**YOUR ASSIGNMENT:**
Extract every entry word for word. Skip the pictures.

**RECORD SET:**
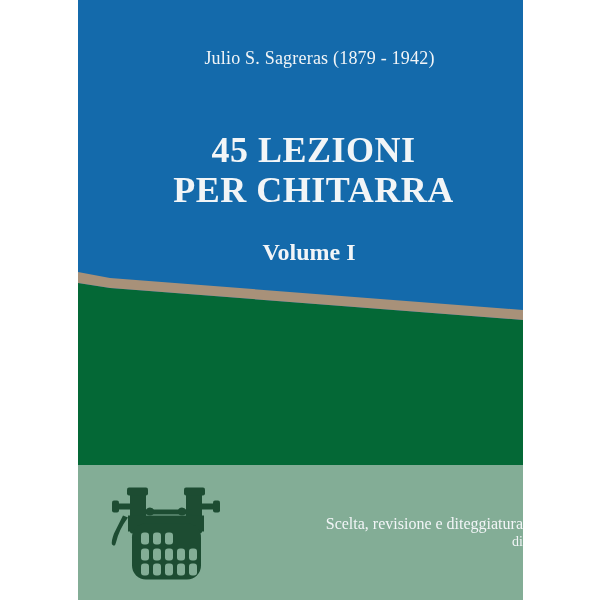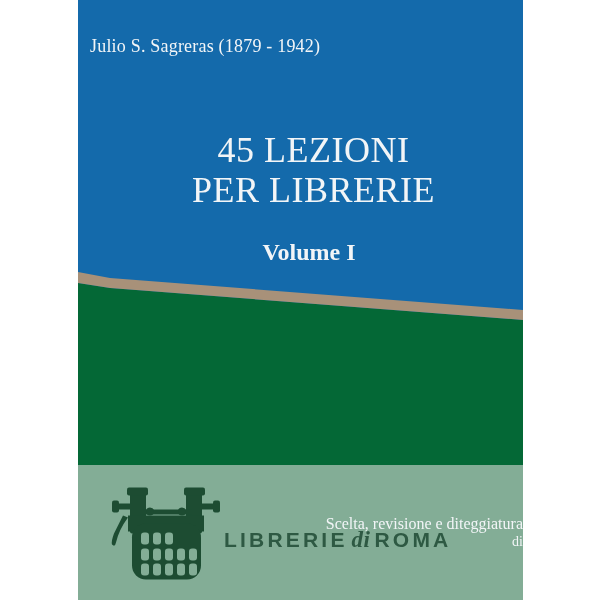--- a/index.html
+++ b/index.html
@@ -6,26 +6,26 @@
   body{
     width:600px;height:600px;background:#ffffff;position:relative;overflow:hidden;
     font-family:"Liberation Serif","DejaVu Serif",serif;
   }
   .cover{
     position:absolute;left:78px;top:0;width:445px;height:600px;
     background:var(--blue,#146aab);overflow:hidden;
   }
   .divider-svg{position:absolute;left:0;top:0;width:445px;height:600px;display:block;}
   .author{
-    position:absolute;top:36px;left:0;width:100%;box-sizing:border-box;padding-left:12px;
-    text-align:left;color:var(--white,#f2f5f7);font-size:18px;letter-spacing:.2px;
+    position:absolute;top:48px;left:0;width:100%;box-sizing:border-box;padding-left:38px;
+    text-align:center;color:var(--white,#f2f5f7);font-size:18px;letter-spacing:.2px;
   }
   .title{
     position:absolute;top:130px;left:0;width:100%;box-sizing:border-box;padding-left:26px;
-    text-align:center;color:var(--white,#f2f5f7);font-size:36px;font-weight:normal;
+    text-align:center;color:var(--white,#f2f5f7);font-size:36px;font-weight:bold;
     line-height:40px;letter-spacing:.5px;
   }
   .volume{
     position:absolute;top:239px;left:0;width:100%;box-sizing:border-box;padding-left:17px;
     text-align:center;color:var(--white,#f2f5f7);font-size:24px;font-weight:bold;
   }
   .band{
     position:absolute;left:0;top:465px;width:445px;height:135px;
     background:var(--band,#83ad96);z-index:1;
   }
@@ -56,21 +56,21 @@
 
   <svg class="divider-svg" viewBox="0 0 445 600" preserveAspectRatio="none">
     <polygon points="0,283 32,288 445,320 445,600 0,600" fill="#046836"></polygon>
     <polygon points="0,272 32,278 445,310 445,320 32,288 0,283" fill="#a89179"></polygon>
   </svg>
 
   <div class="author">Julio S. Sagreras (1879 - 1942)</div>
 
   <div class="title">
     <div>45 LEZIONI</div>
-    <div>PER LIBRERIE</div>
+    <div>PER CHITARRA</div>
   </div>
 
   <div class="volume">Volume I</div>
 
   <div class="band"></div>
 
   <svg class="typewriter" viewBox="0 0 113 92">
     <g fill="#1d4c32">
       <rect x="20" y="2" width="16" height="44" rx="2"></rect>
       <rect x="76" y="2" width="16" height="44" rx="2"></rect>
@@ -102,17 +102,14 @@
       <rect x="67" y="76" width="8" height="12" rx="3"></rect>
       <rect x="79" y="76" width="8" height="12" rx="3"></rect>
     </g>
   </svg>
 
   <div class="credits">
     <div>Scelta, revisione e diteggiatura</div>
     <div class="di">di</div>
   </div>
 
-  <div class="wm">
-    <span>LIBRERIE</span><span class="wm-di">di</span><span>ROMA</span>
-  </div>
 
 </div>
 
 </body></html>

**EXERCISE SOLUTION:**
--- a/index.html
+++ b/index.html
@@ -6,26 +6,26 @@
   body{
     width:600px;height:600px;background:#ffffff;position:relative;overflow:hidden;
     font-family:"Liberation Serif","DejaVu Serif",serif;
   }
   .cover{
     position:absolute;left:78px;top:0;width:445px;height:600px;
     background:var(--blue,#146aab);overflow:hidden;
   }
   .divider-svg{position:absolute;left:0;top:0;width:445px;height:600px;display:block;}
   .author{
-    position:absolute;top:36px;left:0;width:100%;box-sizing:border-box;padding-left:12px;
-    text-align:left;color:var(--white,#f2f5f7);font-size:18px;letter-spacing:.2px;
+    position:absolute;top:48px;left:0;width:100%;box-sizing:border-box;padding-left:38px;
+    text-align:center;color:var(--white,#f2f5f7);font-size:18px;letter-spacing:.2px;
   }
   .title{
     position:absolute;top:130px;left:0;width:100%;box-sizing:border-box;padding-left:26px;
-    text-align:center;color:var(--white,#f2f5f7);font-size:36px;font-weight:normal;
+    text-align:center;color:var(--white,#f2f5f7);font-size:36px;font-weight:bold;
     line-height:40px;letter-spacing:.5px;
   }
   .volume{
     position:absolute;top:239px;left:0;width:100%;box-sizing:border-box;padding-left:17px;
     text-align:center;color:var(--white,#f2f5f7);font-size:24px;font-weight:bold;
   }
   .band{
     position:absolute;left:0;top:465px;width:445px;height:135px;
     background:var(--band,#83ad96);z-index:1;
   }
@@ -56,21 +56,21 @@
 
   <svg class="divider-svg" viewBox="0 0 445 600" preserveAspectRatio="none">
     <polygon points="0,283 32,288 445,320 445,600 0,600" fill="#046836"></polygon>
     <polygon points="0,272 32,278 445,310 445,320 32,288 0,283" fill="#a89179"></polygon>
   </svg>
 
   <div class="author">Julio S. Sagreras (1879 - 1942)</div>
 
   <div class="title">
     <div>45 LEZIONI</div>
-    <div>PER LIBRERIE</div>
+    <div>PER CHITARRA</div>
   </div>
 
   <div class="volume">Volume I</div>
 
   <div class="band"></div>
 
   <svg class="typewriter" viewBox="0 0 113 92">
     <g fill="#1d4c32">
       <rect x="20" y="2" width="16" height="44" rx="2"></rect>
       <rect x="76" y="2" width="16" height="44" rx="2"></rect>
@@ -102,17 +102,14 @@
       <rect x="67" y="76" width="8" height="12" rx="3"></rect>
       <rect x="79" y="76" width="8" height="12" rx="3"></rect>
     </g>
   </svg>
 
   <div class="credits">
     <div>Scelta, revisione e diteggiatura</div>
     <div class="di">di</div>
   </div>
 
-  <div class="wm">
-    <span>LIBRERIE</span><span class="wm-di">di</span><span>ROMA</span>
-  </div>
 
 </div>
 
 </body></html>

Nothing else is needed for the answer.